(PROVIDED DATA begins)
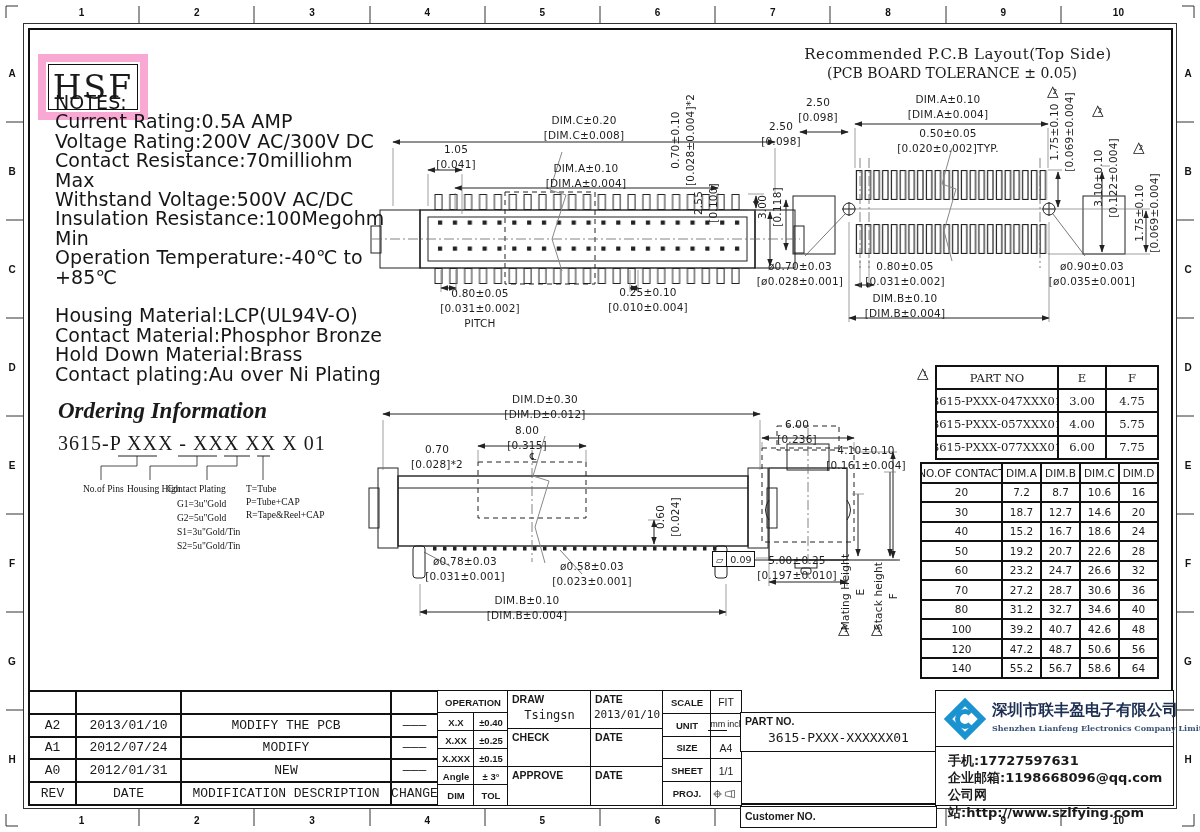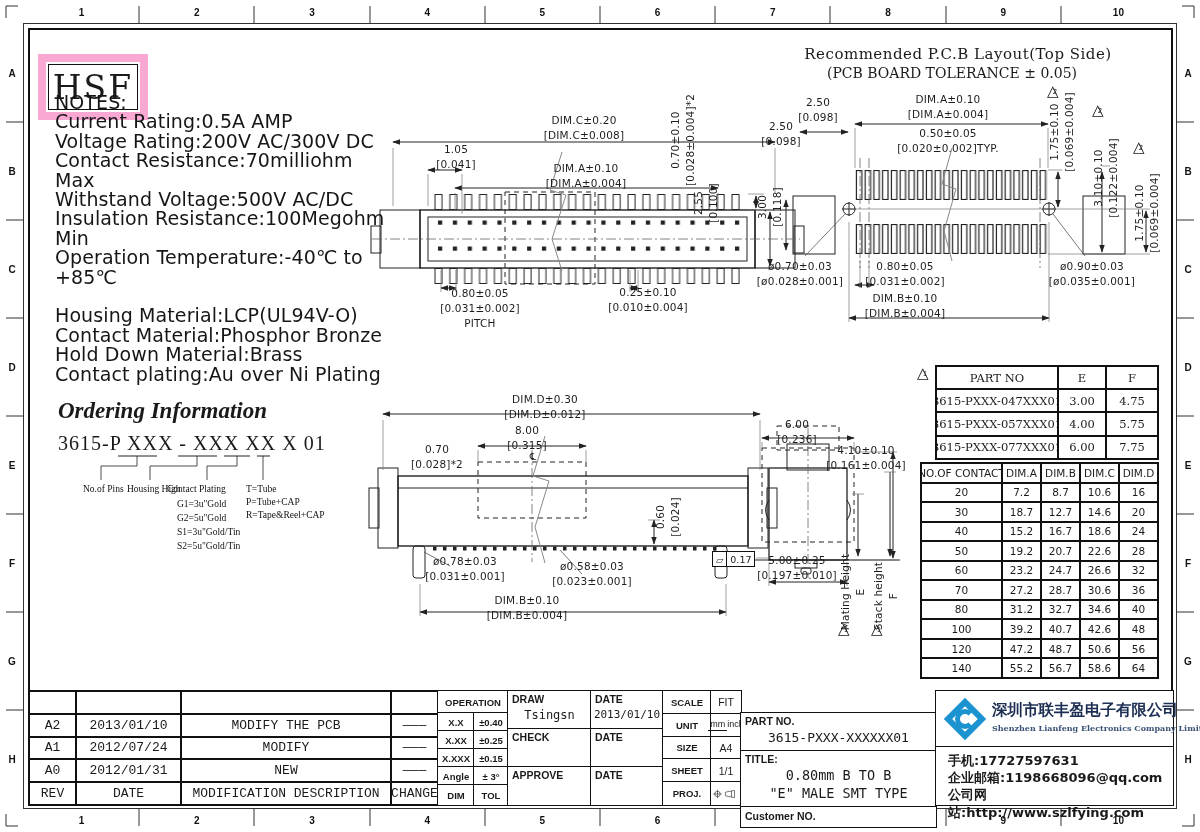--- a/index.html
+++ b/index.html
@@ -309,7 +309,7 @@
 F</span>
 <div class="abs flat" style="left:712px;top:551px">
   <span>▱</span>
-  <span>0.17</span>
+  <span>0.09</span>
 </div>
 
 <div class="abs tri" style="left:1047px;top:84px">

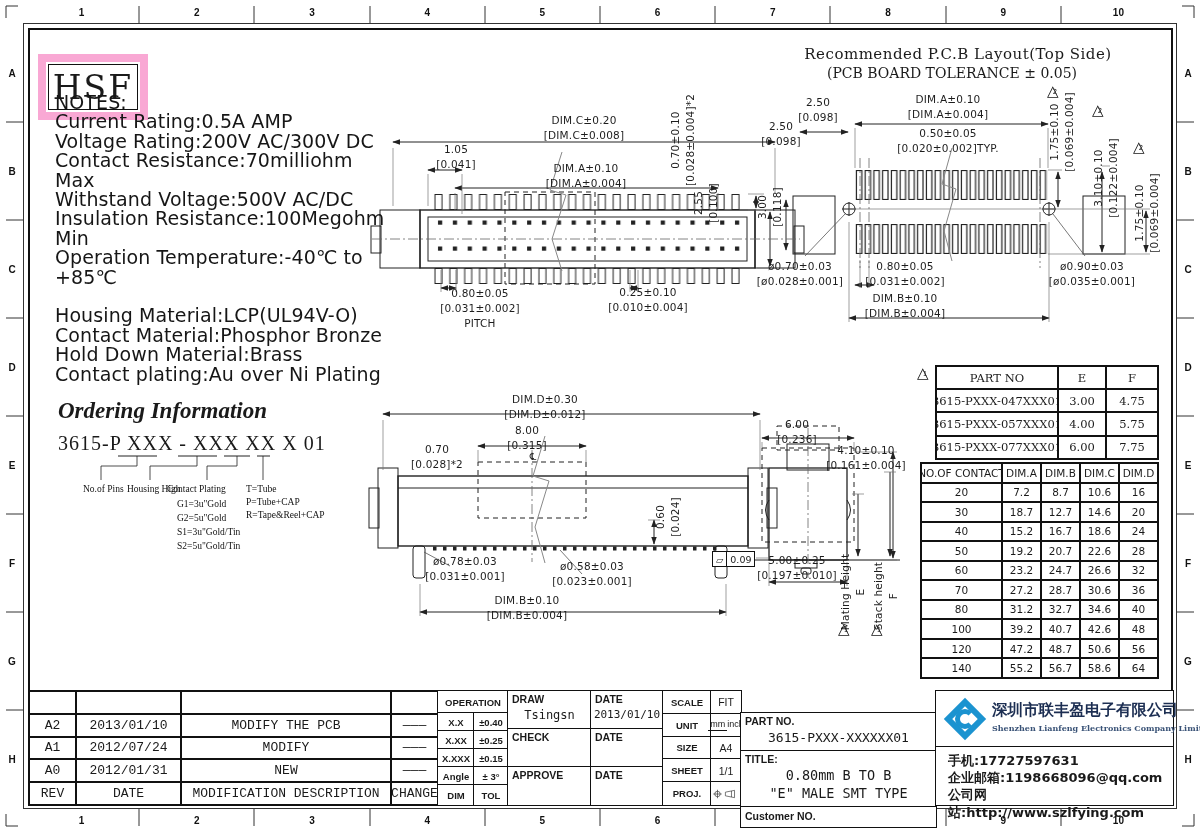--- a/index.html
+++ b/index.html
@@ -512,11 +512,6 @@
     <span class="lbl">PART NO.</span>
     <span class="val serif" style="top:17px;font-size:13px">3615-PXXX-XXXXXX01</span>
   </div>
-  <div class="cellbox" style="left:0;top:38px;width:195px;height:56px">
-    <span class="lbl">TITLE:</span>
-    <span class="val serif" style="top:16px;font-size:13.5px">0.80mm B TO B</span>
-    <span class="val serif" style="top:34px;font-size:13.5px">"E" MALE SMT TYPE</span>
-  </div>
   <div class="cellbox" style="left:0;top:94px;width:195px;height:20px">
     <span class="lbl" style="top:3px">Customer NO.</span>
   </div>

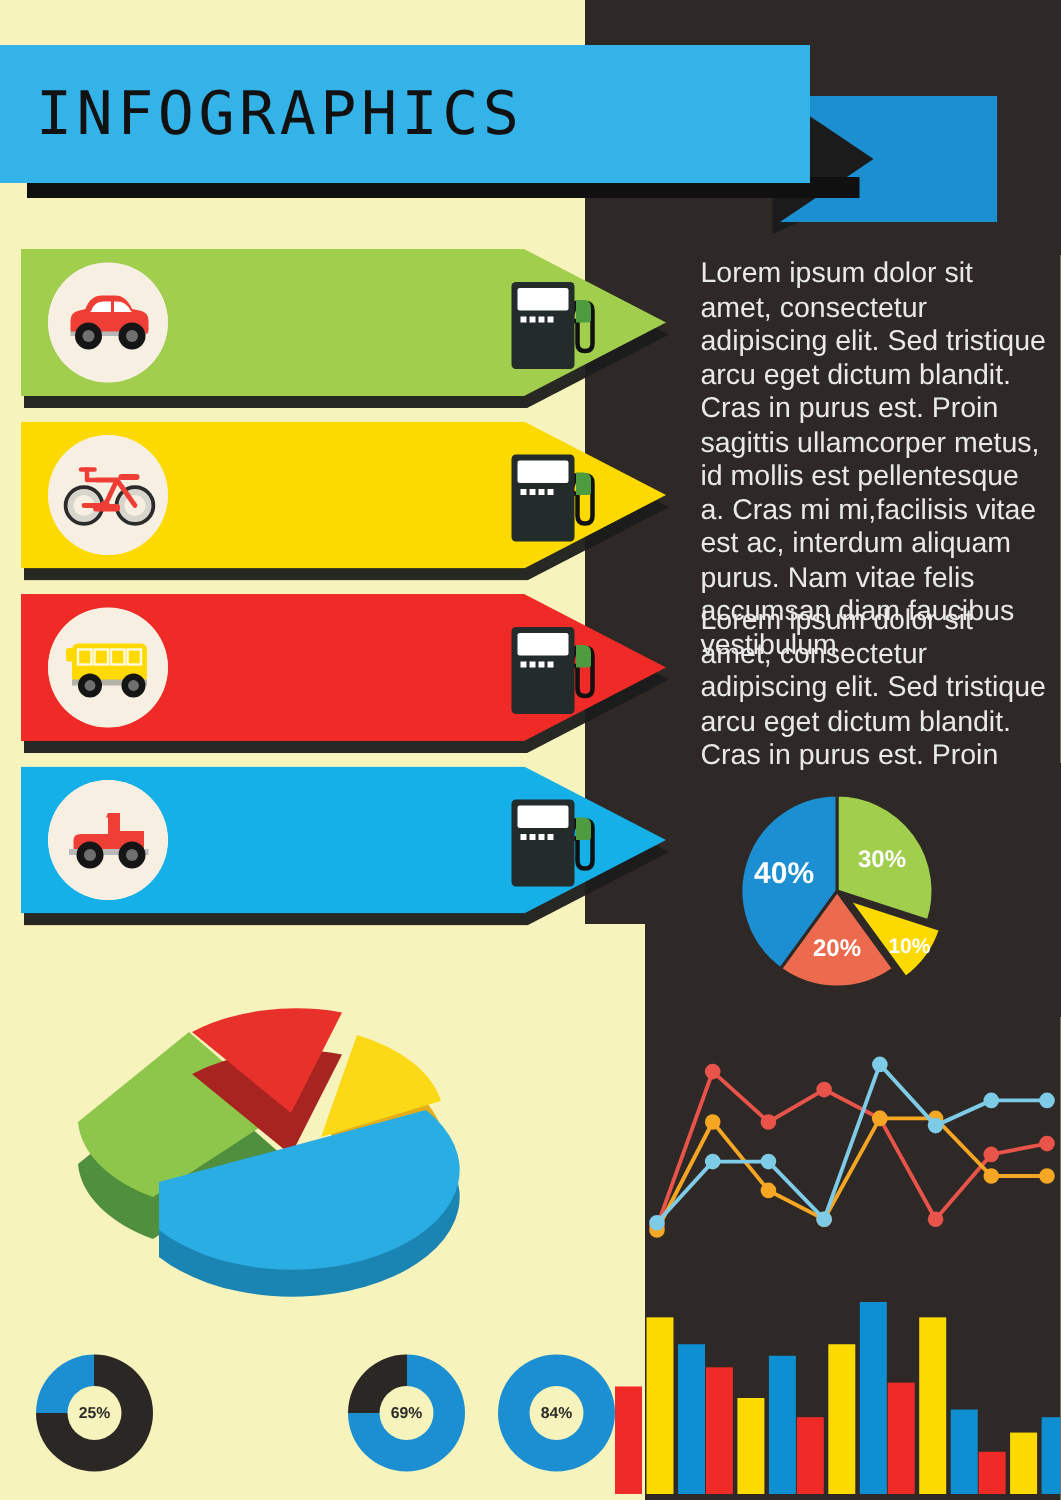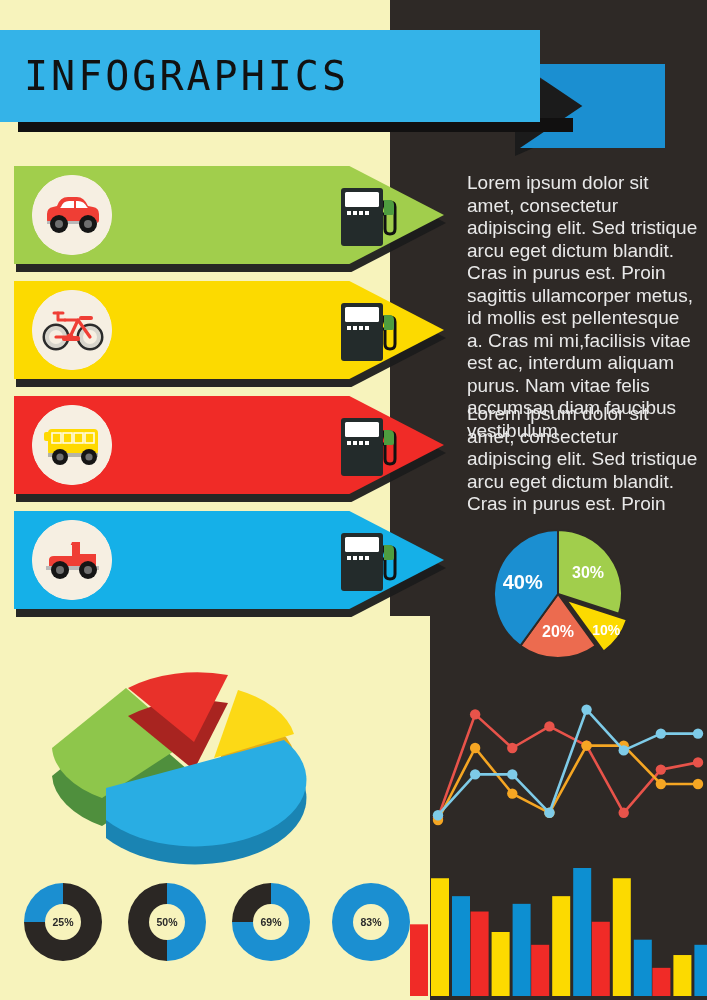--- a/index.html
+++ b/index.html
@@ -78,7 +78,7 @@
   .bigpie{position:absolute;left:16px;top:648px;width:356px;height:228px;}
 
   
-  .donut{position:absolute;top:883px;width:78px;height:78px;border-radius:50%;text-decoration:underline;}
+  .donut{position:absolute;top:903px;width:78px;height:78px;border-radius:50%;text-decoration:underline;}
   .donut .hole{
     position:absolute;left:21px;top:21px;width:36px;height:36px;border-radius:50%;
     background:#f7f3bc;display:flex;align-items:center;justify-content:center;

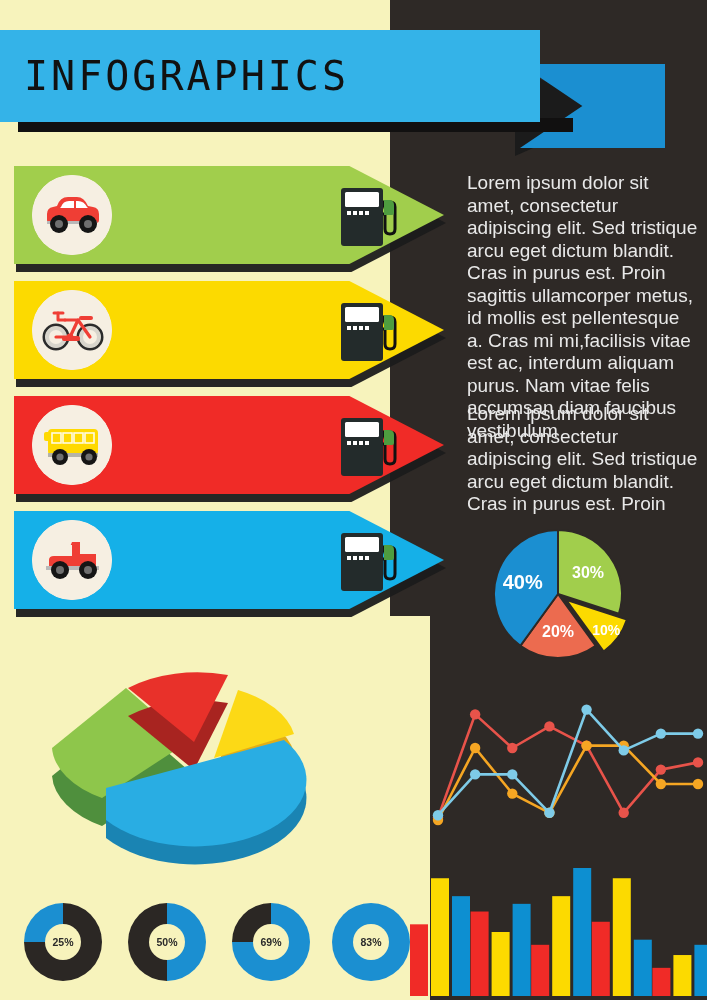--- a/index.html
+++ b/index.html
@@ -285,9 +285,6 @@
 
   <div class="donut d1" style="background: conic-gradient(from -90deg, rgb(27, 143, 209) 0deg, rgb(27, 143, 209) 90deg, rgb(43, 39, 36) 90deg, rgb(43, 39, 36) 360deg);">
     <div class="hole">25%</div>
-  </div>
-  <div class="donut d2" style="background: conic-gradient(rgb(27, 143, 209) 0deg, rgb(27, 143, 209) 180deg, rgb(43, 39, 36) 180deg, rgb(43, 39, 36) 360deg);">
-    <div class="hole">50%</div>
   </div>
   <div class="donut d3" style="background: conic-gradient(rgb(27, 143, 209) 0deg, rgb(27, 143, 209) 270deg, rgb(43, 39, 36) 270deg, rgb(43, 39, 36) 360deg);">
     <div class="hole">69%</div>

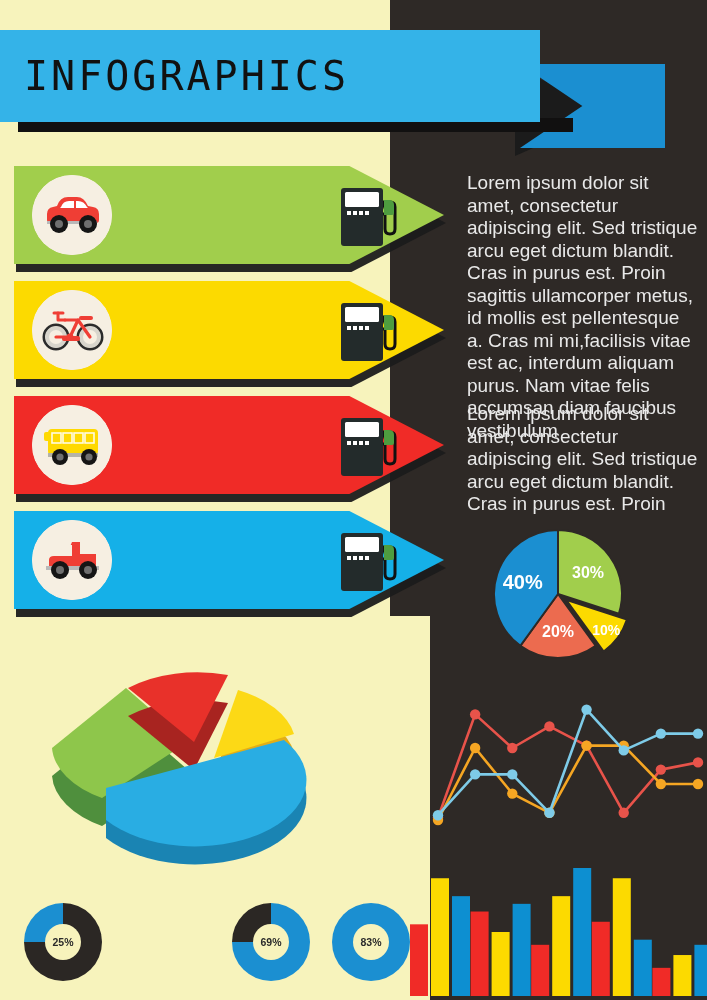--- a/index.html
+++ b/index.html
@@ -290,7 +290,7 @@
     <div class="hole">69%</div>
   </div>
   <div class="donut d4" style="background: conic-gradient(rgb(27, 143, 209) 0deg, rgb(27, 143, 209) 360deg, rgb(43, 39, 36) 360deg, rgb(43, 39, 36) 360deg);">
-    <div class="hole">83%</div>
+    <div class="hole">84%</div>
   </div>
 
   <div class="linechart">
(PROVIDED DATA ends)
Where a line in the listing above contains "height", copy that line.

RESPONSE BELOW =
-  <div class="cellbox" style="left:0;top:38px;width:195px;height:56px">
   <div class="cellbox" style="left:0;top:94px;width:195px;height:20px">
   .bigpie{position:absolute;left:16px;top:648px;width:356px;height:228px;}
-  .donut{position:absolute;top:883px;width:78px;height:78px;border-radius:50%;text-decoration:underline;}
+  .donut{position:absolute;top:903px;width:78px;height:78px;border-radius:50%;text-decoration:underline;}
     position:absolute;left:21px;top:21px;width:36px;height:36px;border-radius:50%;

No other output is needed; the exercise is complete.